Thus \begin{align} P_n - P_m &= \int_{w_1}^{\bar{w}}\overline{F}_Y(g^{-1}(A(w)))f_W(w)\mathrm{d} w +\int_{\bar{w}}^{\tilde{w}}\bigl[\overline{F}_Y(g^{-1}(A(w)))-\overline{F}_Y(g^{-1}(A(\bar{w}))) \bigr]f_W(w)\mathrm{d} w + \int_{\tilde{w}}^{w_2}\bigl[\overline{F}_Y(g^{-1}(A(w))) - \overline{F}_Y(A(w)) \bigr]f_W(w)\mathrm{d} w & \end{align}

Since $w\geq \bar{w} \Rightarrow g^{-1}(A(w))\leq g^{-1}(A(\bar{w}))\Rightarrow \overline{F}_Y((g^{-1}(A(w)))\geq \overline{F}_Y(g^{-1}(A(\bar{w})))$, the second integral is non-negative.

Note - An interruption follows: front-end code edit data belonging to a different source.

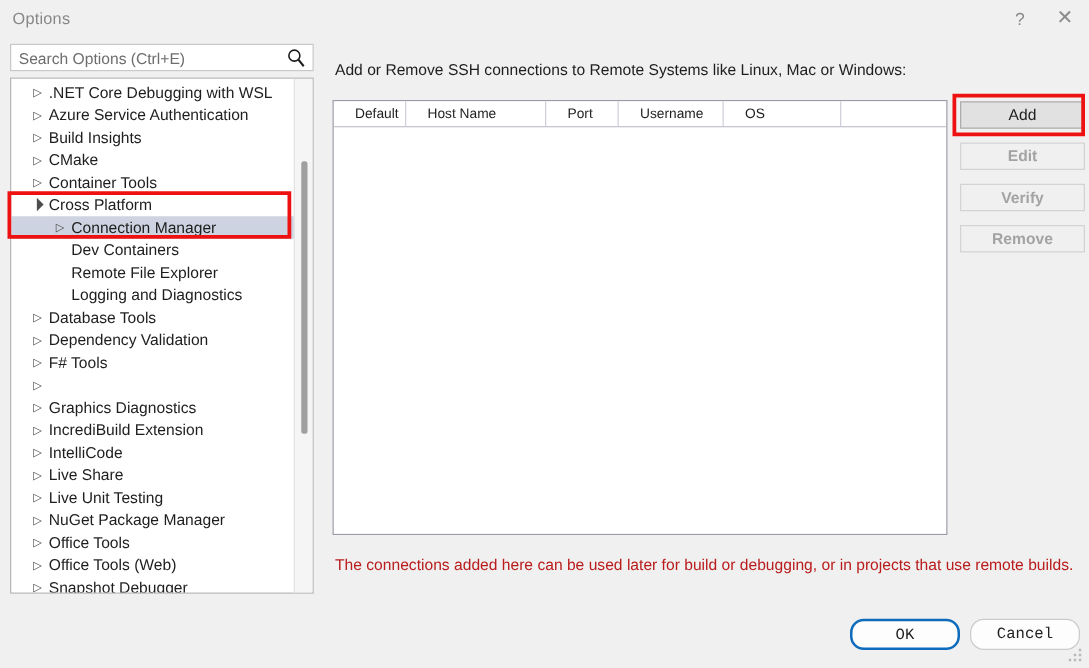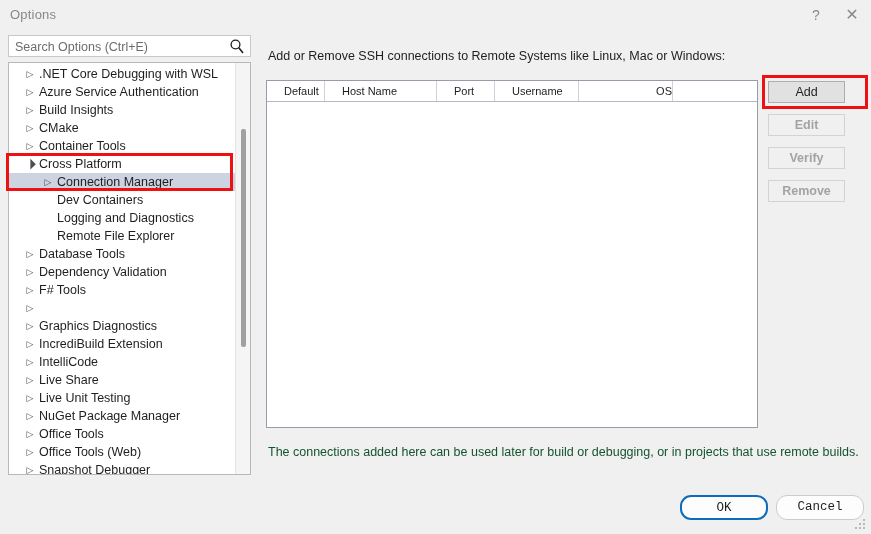--- a/index.html
+++ b/index.html
@@ -179,21 +179,21 @@
     position: absolute;
     left: 0; top: 21px;
     right: 0; bottom: 0;
     background: #ffffff;
   }
 
   
   .side-button {
     position: absolute;
     left: 768px;
-    width: 77px; height: 22px;
+    width: 100px; height: 22px;
     line-height: 20px;
     text-align: center;
     font-family: "Liberation Sans", sans-serif;
     font-size: 12.5px;
     background: #e1e1e1;
     border: 1px solid #adadad;
     box-sizing: border-box;
     color: #1e1e1e;
     cursor: default;
     user-select: none;
@@ -218,21 +218,21 @@
     pointer-events: none;
   }
   #annotation-tree   { left: 6px;   top: 153px; width: 227px; height: 38px; }
   #annotation-add    { left: 762px; top: 75px;  width: 106px; height: 34px; }
 
   
   #footer-note {
     position: absolute;
     left: 268px; top: 445px;
     font-size: 12.5px;
-    color: #14532d;
+    color: #b91c1c;
     white-space: nowrap;
   }
   .dialog-button {
     position: absolute;
     top: 495px;
     width: 88px; height: 25px;
     line-height: 23px;
     text-align: center;
     font-family: Liberation Mono, monospace;
     font-size: 12.5px;
@@ -308,25 +308,25 @@
       <div class="tree-item d1 selected">
         <span class="arrow">▷</span>
         <span class="tlabel">Connection Manager</span>
       </div>
       <div class="tree-item d1">
         <span class="arrow"></span>
         <span class="tlabel">Dev Containers</span>
       </div>
       <div class="tree-item d1">
         <span class="arrow"></span>
-        <span class="tlabel">Logging and Diagnostics</span>
+        <span class="tlabel">Remote File Explorer</span>
       </div>
       <div class="tree-item d1">
         <span class="arrow"></span>
-        <span class="tlabel">Remote File Explorer</span>
+        <span class="tlabel">Logging and Diagnostics</span>
       </div>
       <div class="tree-item d0">
         <span class="arrow">▷</span>
         <span class="tlabel">Database Tools</span>
       </div>
       <div class="tree-item d0">
         <span class="arrow">▷</span>
         <span class="tlabel">Dependency Validation</span>
       </div>
       <div class="tree-item d0">
@@ -379,21 +379,21 @@
 </div>
 
 <div id="pane-description">Add or Remove SSH connections to Remote Systems like Linux, Mac or Windows:</div>
 
 <div id="connections-table">
   <div id="table-header-row">
       <div class="th" style="width: 46px; flex: 0 0 auto;">Default</div>
       <div class="th" style="width: 100px; flex: 0 0 auto;">Host Name</div>
       <div class="th" style="width: 46px; flex: 0 0 auto;">Port</div>
       <div class="th" style="width: 72px; flex: 0 0 auto;">Username</div>
-      <div class="th" style="width: 82px; flex: 0 0 auto; text-align: right;">OS</div>
+      <div class="th" style="width: 82px; flex: 0 0 auto;">OS</div>
       <div class="th" style="width: 144px; flex: 1 1 auto; border-right: 0px;"></div>
     </div>
   <div id="table-body"></div>
 </div>
 
 <button class="side-button" id="add-button">Add</button>
 <button class="side-button disabled" id="edit-button">Edit</button>
 <button class="side-button disabled" id="verify-button">Verify</button>
 <button class="side-button disabled" id="remove-button">Remove</button>
 

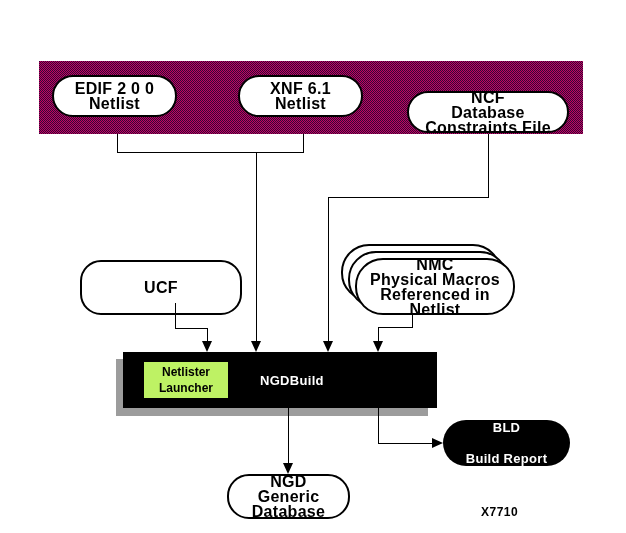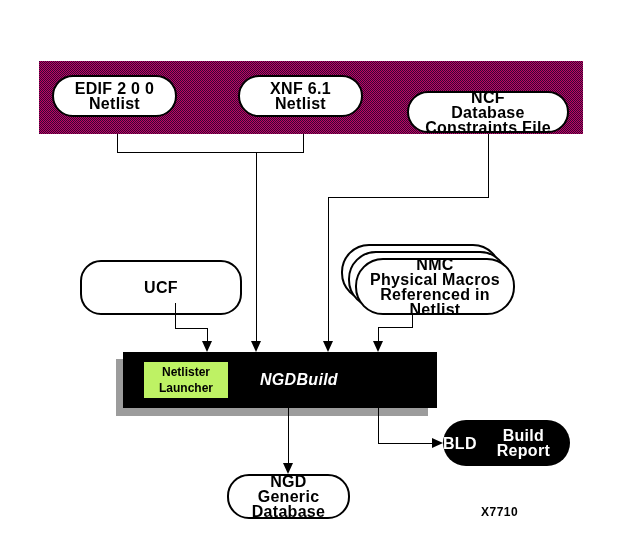--- a/index.html
+++ b/index.html
@@ -37,26 +37,26 @@
   }
   .shadow{position:absolute;left:116px;top:359px;width:312px;height:57px;background:#9c9c9c;}
   .blackbox{position:absolute;left:123px;top:352px;width:314px;height:56px;background:#000000;}
   .launcher{
     position:absolute;left:144px;top:362px;width:84px;height:36px;background:#bef264;
     display:flex;flex-direction:column;align-items:center;justify-content:center;
     font-weight:bold;font-size:12px;line-height:16px;color:#000000;text-align:center;
   }
   .ngdbuild-label{
     position:absolute;left:260px;top:352px;height:56px;display:flex;align-items:center;
-    color:#ffffff;font-weight:bold;font-size:16px;letter-spacing:0.3px;font-style:italic;
+    color:#ffffff;font-weight:bold;font-size:13px;letter-spacing:0.3px;
   }
   .dark-node{
     position:absolute;background:#000000;color:#ffffff;border:none;border-radius:23px;
-    display:flex;flex-direction:row;align-items:center;justify-content:flex-start;
-    font-weight:bold;font-size:16px;line-height:15px;text-align:center;letter-spacing:0.3px;
+    display:flex;flex-direction:column;align-items:center;justify-content:space-between;
+    font-weight:bold;font-size:13px;line-height:15px;text-align:center;letter-spacing:0.3px;
   }
   .figure-id{
     position:absolute;left:481px;top:505px;font-weight:bold;font-size:12px;color:#000000;
     letter-spacing:0.5px;
   }
 </style>
 </head>
 <body>
 
 <div class="banner"></div>

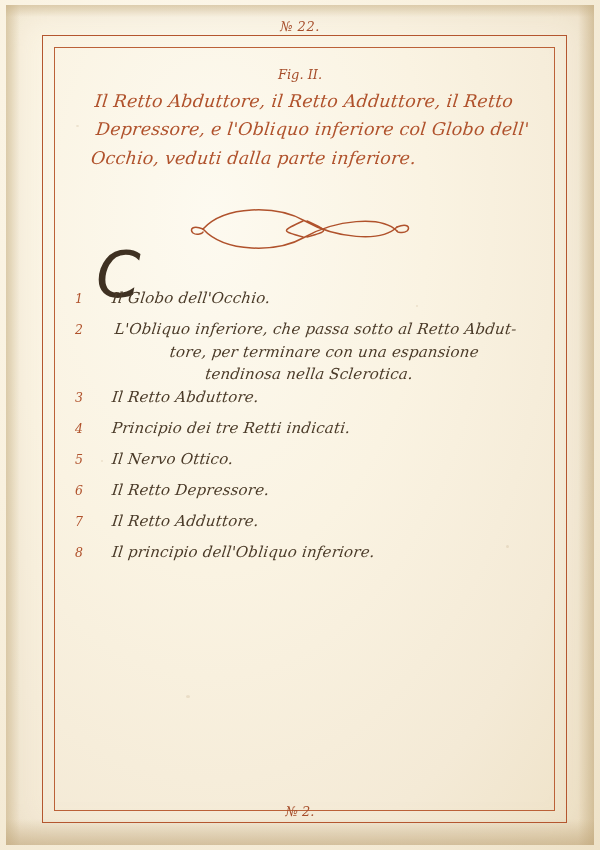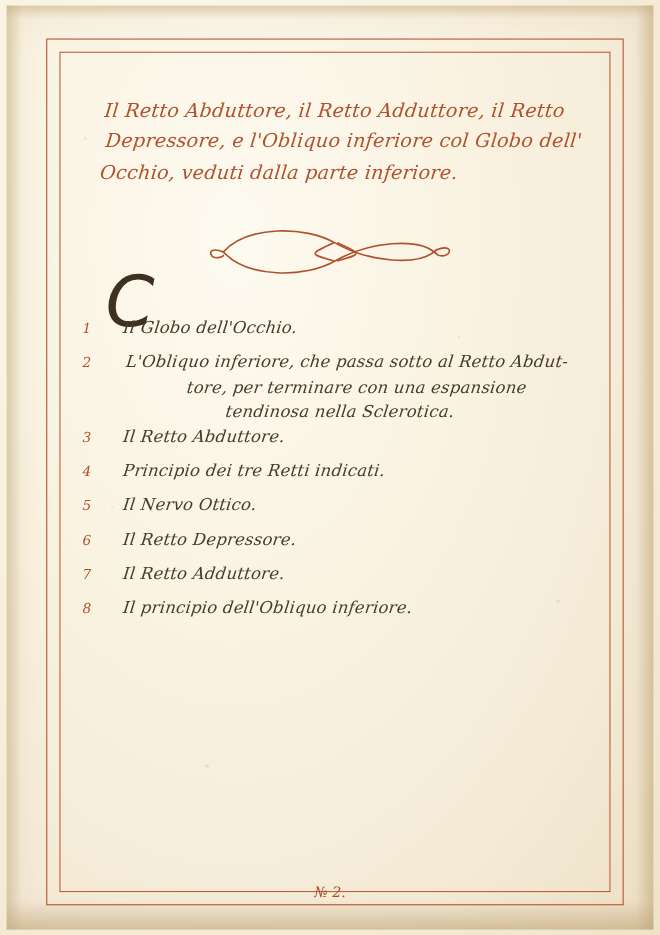--- a/index.html
+++ b/index.html
@@ -193,24 +193,26 @@
     <div class="edge edge-right"></div>
     <div class="edge edge-top"></div>
     <div class="edge edge-bottom"></div>
 
     <div class="speck" style="left:70px;  top:120px; width:3px;  height:2px;"></div>
     <div class="speck" style="left:410px; top:300px; width:2px;  height:2px;"></div>
     <div class="speck" style="left:180px; top:690px; width:4px;  height:3px;"></div>
     <div class="speck" style="left:500px; top:540px; width:3px;  height:3px;"></div>
     <div class="speck" style="left:95px;  top:455px; width:2px;  height:2px;"></div>
 
+    <div id="folio-top">№ 22.</div>
 
     <div id="frame-outer"></div>
     <div id="frame-inner"></div>
 
+    <div id="fig-label">Fig. II.</div>
 
     <div id="title-block">
       <span class="tline l1">Il Retto Abduttore, il Retto Adduttore, il Retto</span>
       <span class="tline l2">Depressore, e l'Obliquo inferiore col Globo dell'</span>
       <span class="tline l3">Occhio, veduti dalla parte inferiore.</span>
     </div>
 
     <div id="flourish">
       <svg width="230" height="52" viewBox="0 0 230 52" fill="none">
         <g stroke="#b0522c" stroke-width="1.5" fill="none" stroke-linecap="round">

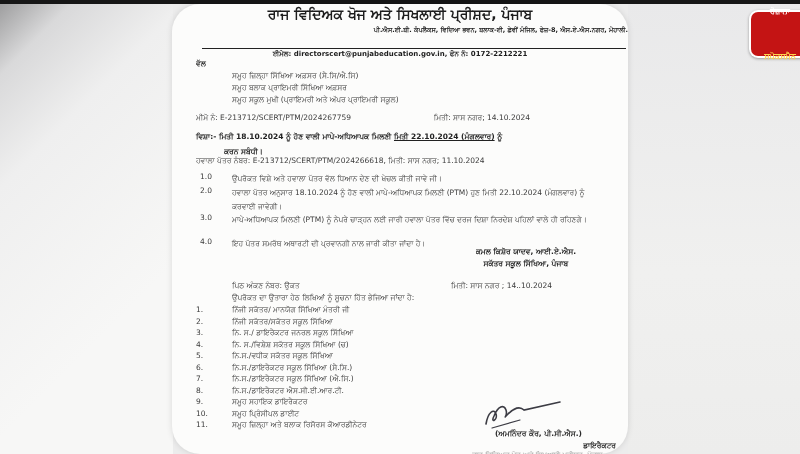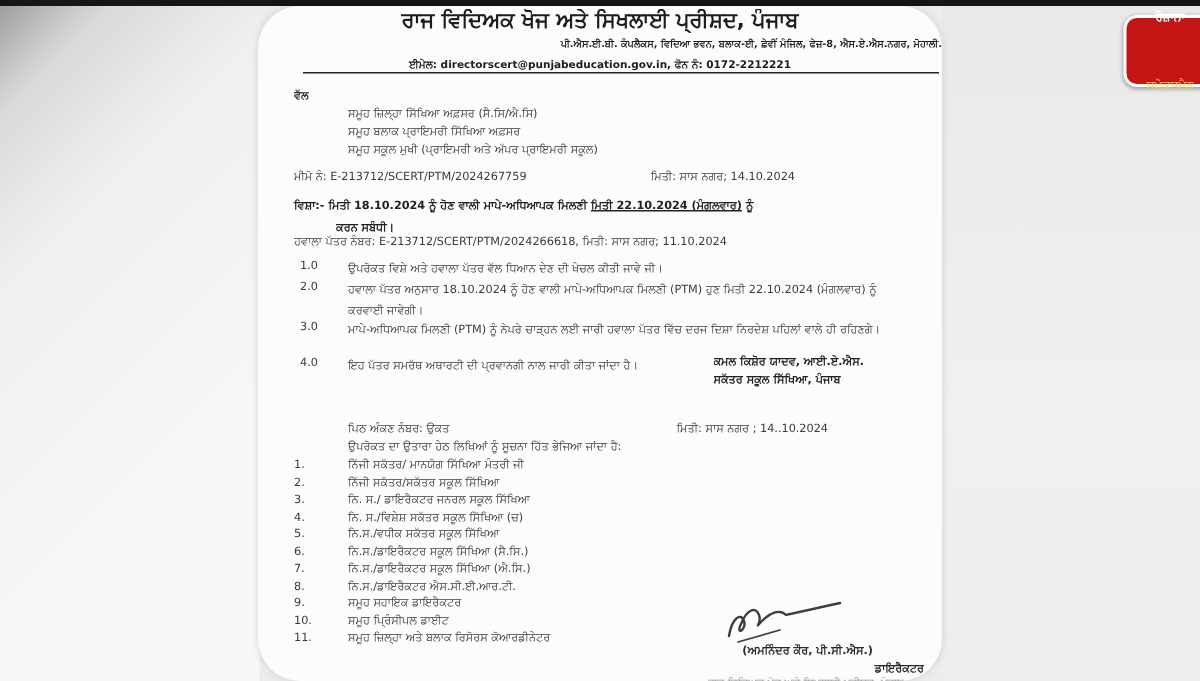--- a/index.html
+++ b/index.html
@@ -8,44 +8,44 @@
   .backdrop-left{position:absolute;left:0;top:0;width:173px;height:454px;
     background:linear-gradient(135deg,#9b9b9c 0%,#d9d9da 12%,#efefef 30%,#f7f7f6 70%);}
   .backdrop-right{position:absolute;left:628px;top:0;width:172px;height:454px;
     background:linear-gradient(180deg,#e9e9ea 0%,#f0f0ef 60%,#ededec 100%);}
   .topbar{position:absolute;left:0;top:0;width:800px;height:4px;background:#161616;}
   .news-logo{position:absolute;left:749px;top:10px;width:62px;height:48px;background:#ffffff;
     border-radius:9px;box-shadow:0 1px 3px rgba(0,0,0,.35);padding:2px;box-sizing:border-box;}
   .logo-inner{width:100%;height:100%;background:#c41414;border-radius:7px;display:flex;
     flex-direction:column;align-items:center;justify-content:center;line-height:1.15;}
   .logo-line1{color:#ffffff;font-size:8px;font-weight:bold;white-space:nowrap;}
-  .logo-line2{color:#ffd34d;font-size:8px;font-weight:normal;white-space:nowrap;margin-top:36px;}
+  .logo-line2{color:#ffd34d;font-size:8px;font-weight:bold;white-space:nowrap;margin-top:36px;}
   .document{position:absolute;left:172px;top:4px;width:456px;height:450px;background:#fcfcfb;
     overflow:hidden;color:#3b3b3b;font-size:7.5px;box-shadow:0 0 6px rgba(0,0,0,.12);border-radius:28px;}
   .document .line{white-space:nowrap;overflow:hidden;}
   .letterhead{position:absolute;left:0;top:2px;width:456px;text-align:center;color:#1d1d1d;}
   .lh-title{font-size:14px;font-weight:bold;white-space:nowrap;overflow:hidden;}
   .lh-addr{font-size:6.5px;font-weight:bold;margin-top:3px;white-space:nowrap;overflow:hidden;text-align:right;}
-  .lh-contact{font-size:7px;font-weight:bold;margin-top:6px;white-space:nowrap;overflow:hidden;}
+  .lh-contact{font-size:7px;font-weight:bold;margin-top:16px;white-space:nowrap;overflow:hidden;}
   .lh-rule{position:absolute;left:30px;top:44px;width:424px;border-bottom:1.6px solid #222;}
   .to-block{position:absolute;left:24px;top:55px;width:420px;}
   .to-label{font-weight:bold;color:#2b2b2b;}
   .to-lines{position:absolute;left:36px;top:11px;width:384px;line-height:12px;}
   .memo-row{position:absolute;left:24px;top:109px;width:412px;display:flex;
     justify-content:space-between;padding-right:78px;box-sizing:border-box;}
   .subject-block{position:absolute;left:24px;top:128px;width:420px;font-weight:bold;color:#222;}
   .subject-hl{text-decoration:underline;}
   .subject-l2{position:absolute;left:28px;top:15px;}
   .reference{position:absolute;left:24px;top:152px;width:420px;}
   .para{position:absolute;left:24px;width:414px;overflow:hidden;}
   .para .pnum{position:absolute;left:4px;top:0;}
   .para .ptext{margin-left:36px;line-height:13.5px;}
   .p1{top:168px;height:14px;} .p2{top:182px;height:27px;}
   .p3{top:209px;height:27px;} .p4{top:233px;height:14px;}
-  .signatory{position:absolute;right:52px;top:231px;text-align:left;font-weight:bold;
+  .signatory{position:absolute;right:52px;top:242px;text-align:center;font-weight:bold;
     color:#222;line-height:12px;white-space:nowrap;}
   .endorse-row{position:absolute;left:60px;top:277px;width:376px;display:flex;
     justify-content:space-between;padding-right:56px;box-sizing:border-box;gap:29px;}
   .copy-intro{position:absolute;left:60px;top:289px;width:380px;}
   .copy-list{position:absolute;left:24px;top:301px;width:420px;}
   .copy-item{height:11.55px;white-space:nowrap;overflow:hidden;}
   .copy-item .cnum{display:inline-block;width:36px;}
   .signature-scribble{position:absolute;left:300px;top:390px;}
   .bottom-sign{position:absolute;right:12px;top:424px;text-align:right;font-weight:bold;
     color:#2a2a2a;line-height:12px;white-space:nowrap;}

Also, $f_Y(y)>0 \text{ for all } y \Rightarrow g^{-1}(A(w))<A(w)\Rightarrow \overline{F}_Y(g^{-1}(A(w)))>\overline{F}_Y(A(w))$. Hence the third integral is positive.

It follows that $P_n>P_m$.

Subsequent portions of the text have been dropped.